Arcanum Mortuus makes for a muscular and disjointed start to proceedings, with sharp leads, frenetic drumming and throaty vocals creating an imposing wall of noise. It’s all wrapped up in a polished and ethereal production that allows the tighter elements within the music to stand out, creating a slick and focused sound with just the right amount of murkiness thrown in to foster a darker feeling. The Aetheric Void follows this same dissonant blackened death metal template, with far more feral rhythms and sudden tempo shifts immediately making this feel a lot more unpredictable, although this chaotic edge is still tempered by the angular and precise approach of all of the musical elements, again striking a fine balance between lean hooks and jarring intensity without favouring one side of this sound too prominently.
The Awakening features slower moments and a thicker guitar sound that creates a much more measured and weighty sound than the unflinching speed and intricacy of the first two tracks. It also begins to insert some spartan melodic flourishes into the cacophony that again sees the music shift away from the formula of the tracks this album began on, creating a dramatic and monolithic sound that, in spite of its reserved touches, is another domineering juggernaut that possesses some excellent riffs and atonal vocal performances. Bringer Of Divine Ecstasy lurches abruptly back towards the discordant leads, energised, urgent drums and demented vocals of Arcanum Mortuus, but places a lot more emphasis upon the black metal undercurrent rather than blackened death, crafting a much more caustic and rabid style than was present on the album’s first half, and fully embracing the overarching dissonance, coupled with haunting ambient interludes, that has characterised the majority of this album.
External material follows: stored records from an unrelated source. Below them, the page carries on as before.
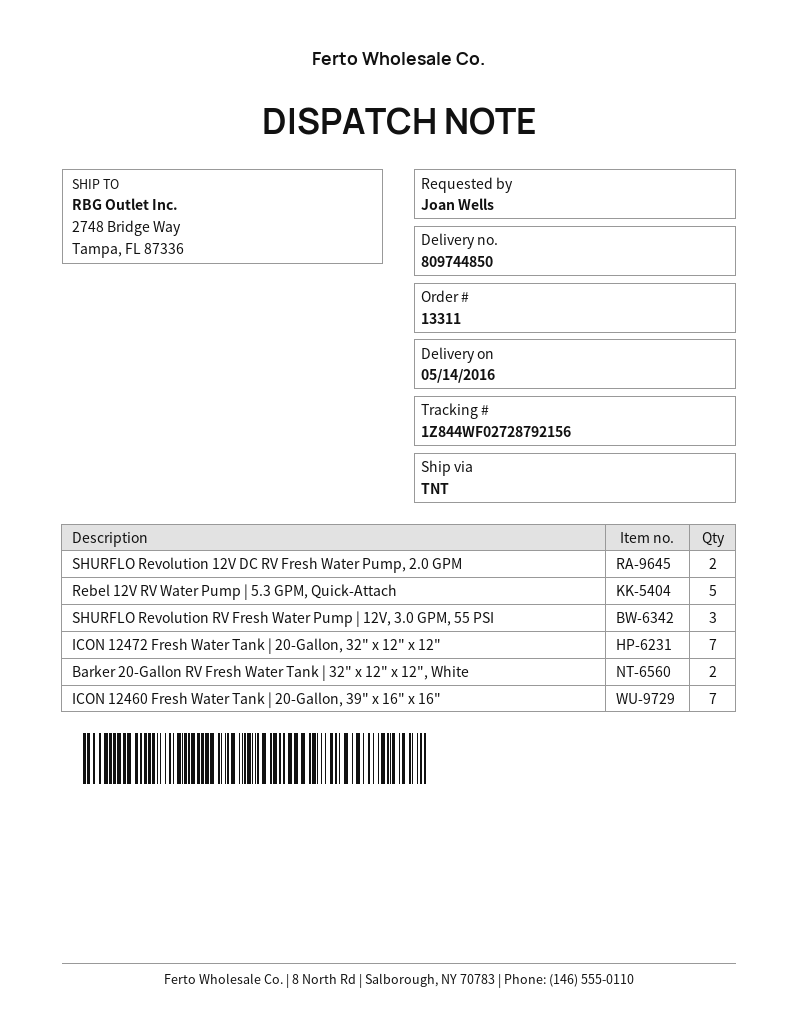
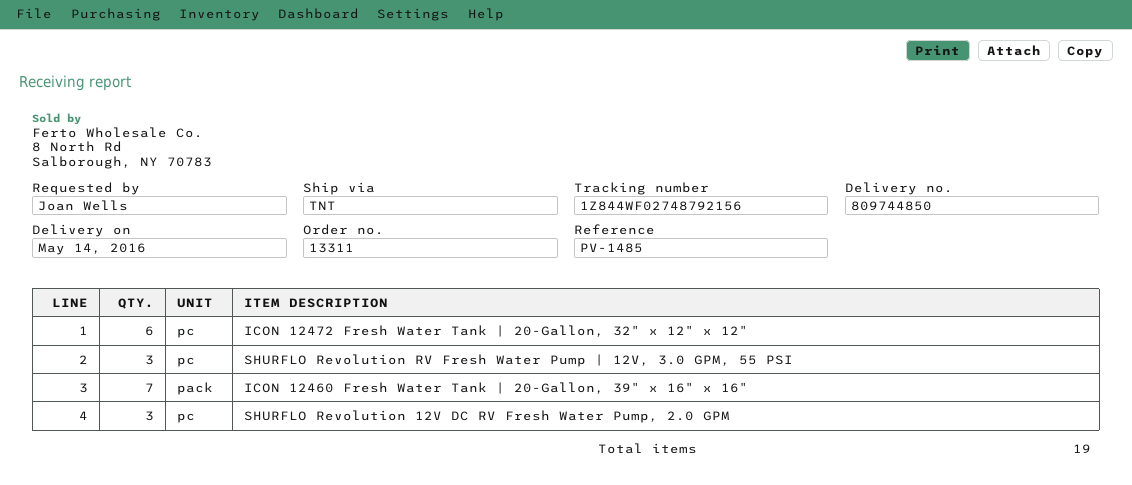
tracking number: 1Z844WF02728792156 -> 1Z844WF02748792156
SHURFLO Revolution 12V DC RV Fresh Water Pump, 2.0 GPM: 2 -> 3
Rebel 12V RV Water Pump | 5.3 GPM, Quick-Attach: 5 -> none
ICON 12472 Fresh Water Tank | 20-Gallon, 32" x 12" x 12": 7 -> 6
Barker 20-Gallon RV Fresh Water Tank | 32" x 12" x 12", White: 2 -> none

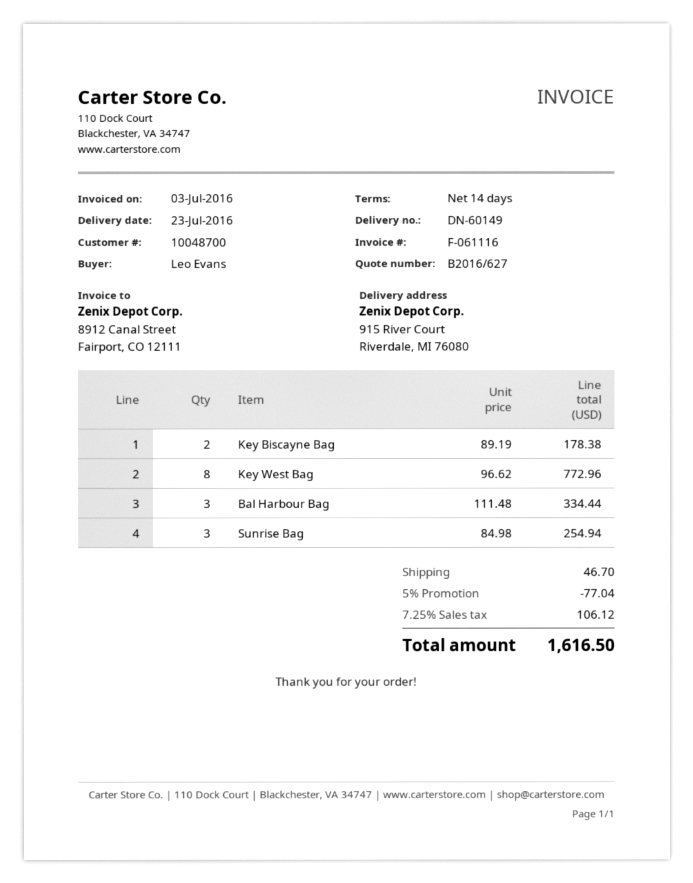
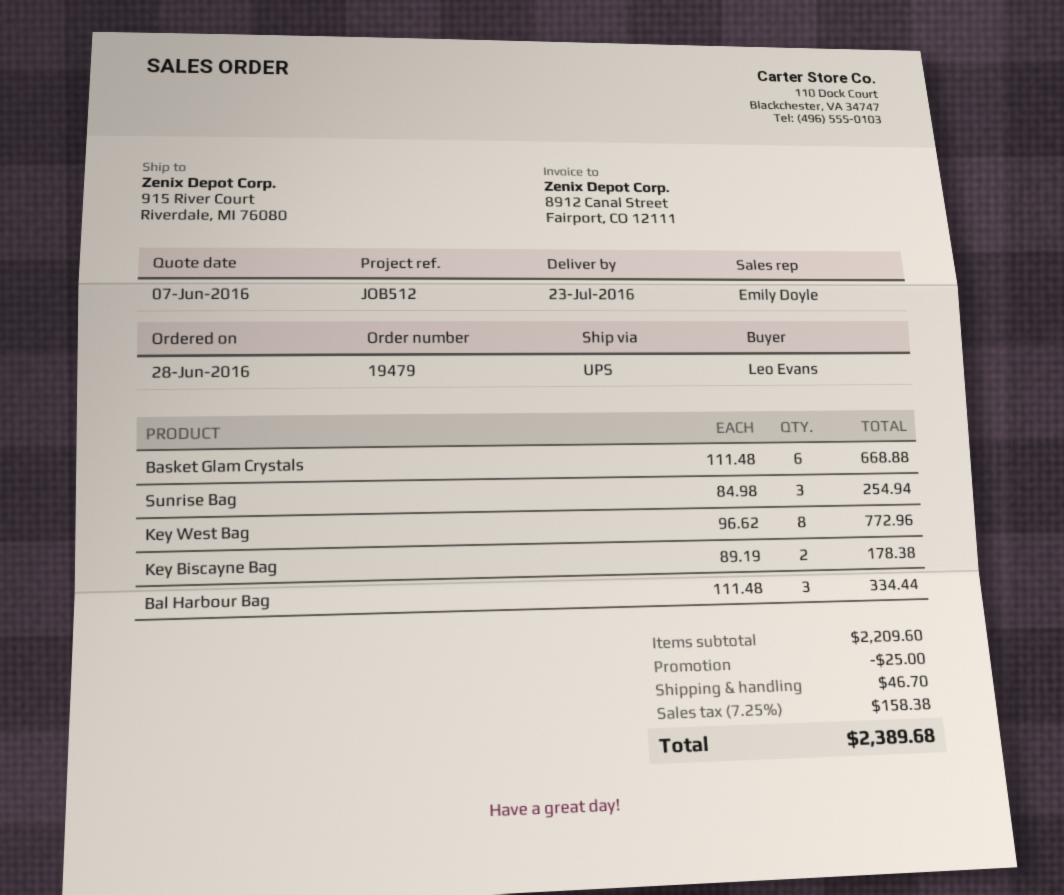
Basket Glam Crystals: none -> 6 x 111.48 = 668.88
discount: 77.04 -> 25.00
tax: 7.25% = 106.12 -> 7.25% = 158.38
total: 1616.50 -> 2389.68

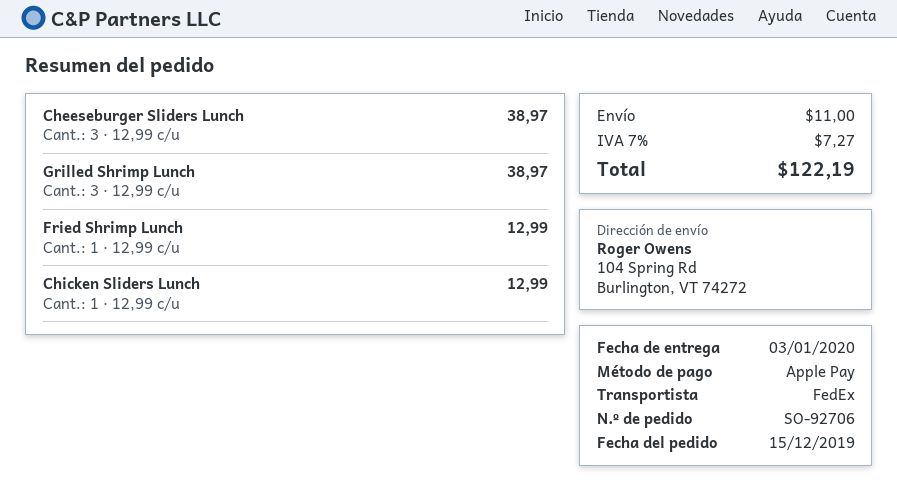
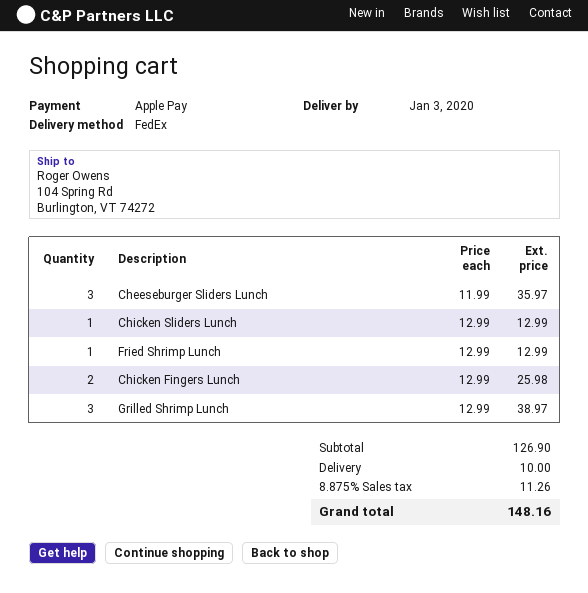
Cheeseburger Sliders Lunch: 3 x 12.99 = 38.97 -> 3 x 11.99 = 35.97
Chicken Fingers Lunch: none -> 2 x 12.99 = 25.98
shipping: 11.00 -> 10.00
tax: 7% = 7.27 -> 8.875% = 11.26
total: 122.19 -> 148.16

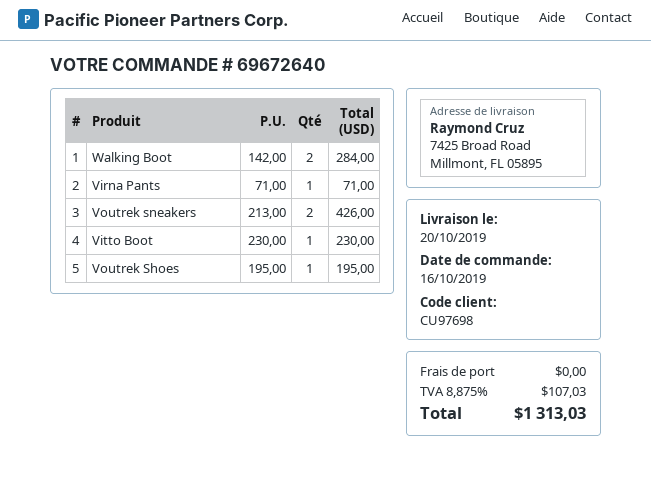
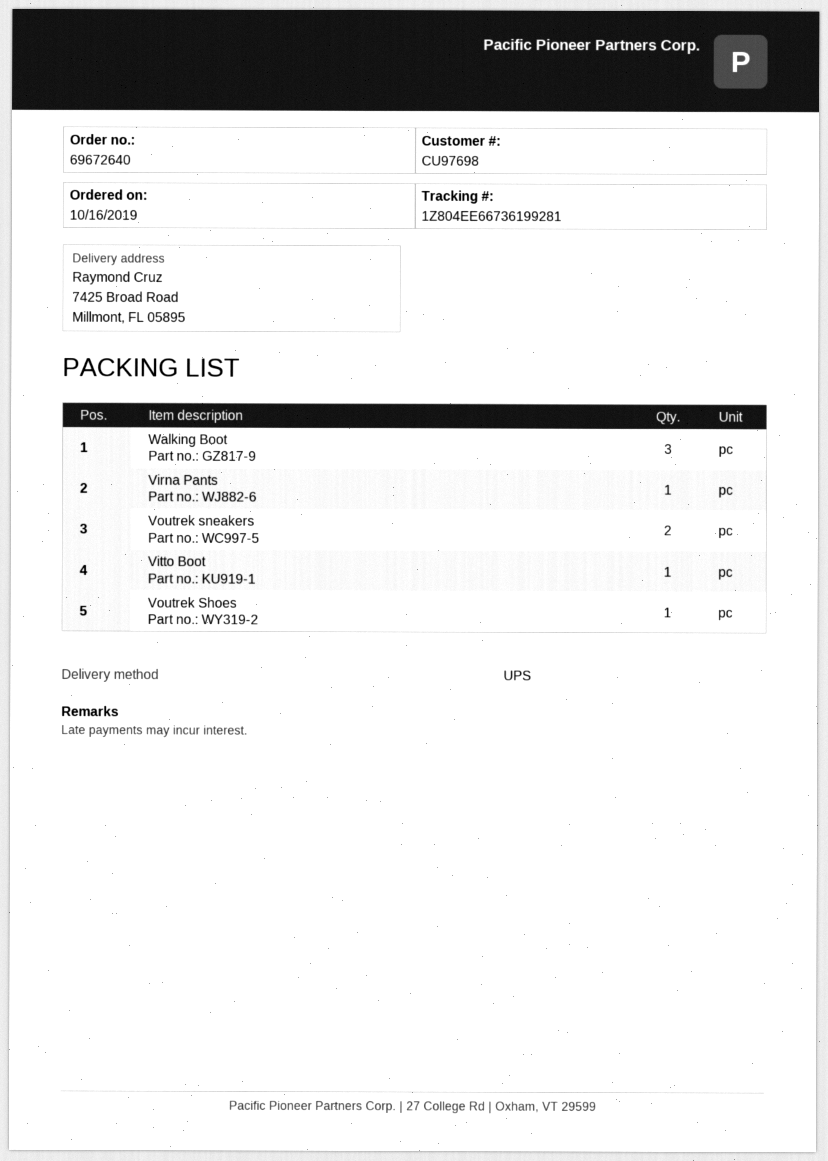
Walking Boot: 2 -> 3

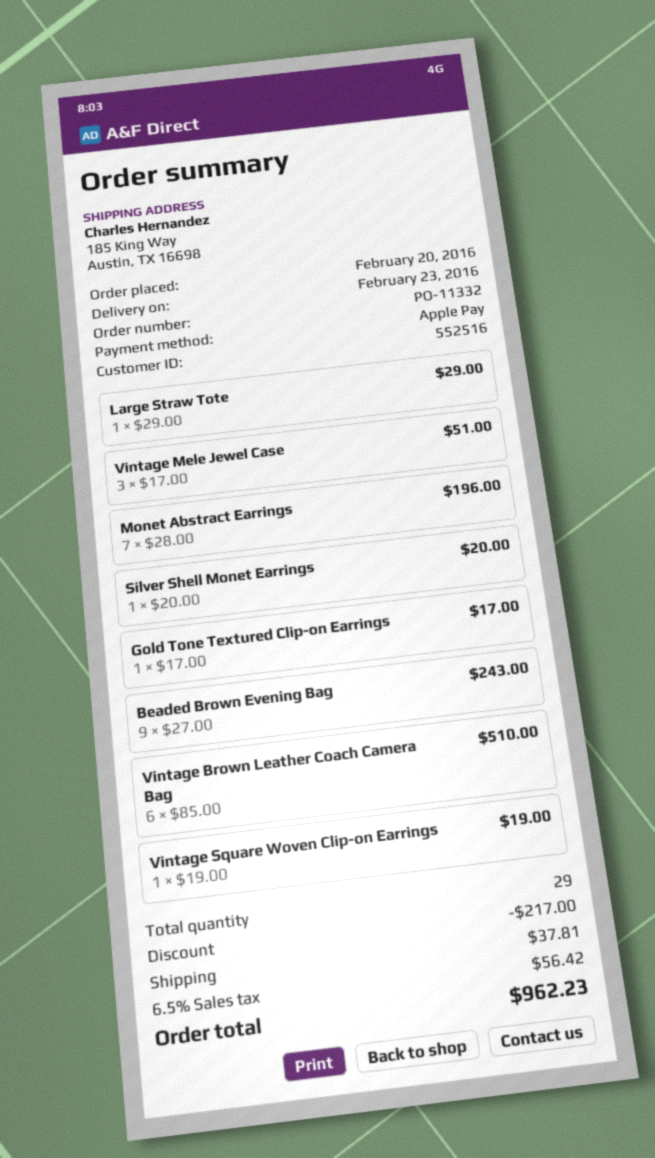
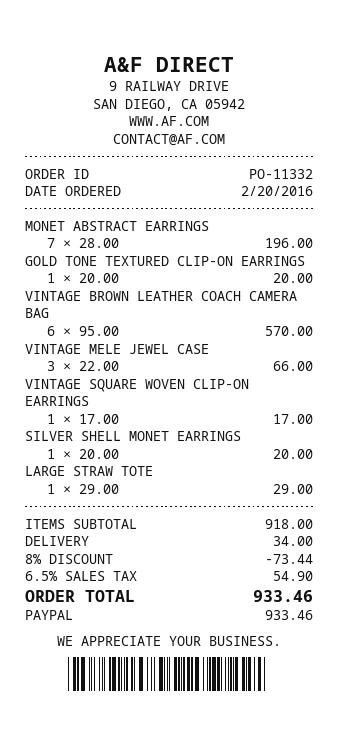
payment method: Apple Pay -> PayPal
Vintage Mele Jewel Case: 3 x 17.00 = 51.00 -> 3 x 22.00 = 66.00
Gold Tone Textured Clip-on Earrings: 1 x 17.00 = 17.00 -> 1 x 20.00 = 20.00
Beaded Brown Evening Bag: 9 x 27.00 = 243.00 -> none
Vintage Brown Leather Coach Camera Bag: 6 x 85.00 = 510.00 -> 6 x 95.00 = 570.00
Vintage Square Woven Clip-on Earrings: 1 x 19.00 = 19.00 -> 1 x 17.00 = 17.00
discount: 217.00 -> 73.44
shipping: 37.81 -> 34.00
tax: 6.5% = 56.42 -> 6.5% = 54.90
total: 962.23 -> 933.46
Mambah Maa continues in a similar vein, with bleak chords and thunderous drumming contributing to a hazy and noxious juggernaut of a song that plays with expansive distortion that lends this a far more straightforward and hypnotic sound, with subtle, grating rhythmic undercurrents, visceral vocals and authoritative drums allowing for a sinister and raucous backbone to the lighter components that dominate much of the music here. Devan Thanatha, despite being every bit as sprawling and bestial as the preceding five offerings, has a far catchier, melody-driven guitar sound that makes this feel a lot more punchy and accessible than the rest of the album, without sacrificing any of the core aggression, making it a suitably powerful and climactic conclusion to the record.
Overall, Serpens Abyssi builds upon the already solid foundation that Kaasoth laid out for NAHASHEOL, with the new versions of the tracks from that EP feeling sharper whilst capturing the murky atmosphere of the originals. The three new songs that make up the first half of this album slot in perfectly alongside the second half, and fit so cohesively with the older output that they could just as easily have been written and recorded at the same time as their debut EP. NAHASHEOL have not only struck while the iron is hot with this album, but also created an exceptionally dark and sinister record in the process, one that will hopefully be the first of many greats from these burgeoning blackened death metallers.
Rating: 8/10
Serpens Abyssi is out now via Wolves Of Hades/Argento Records.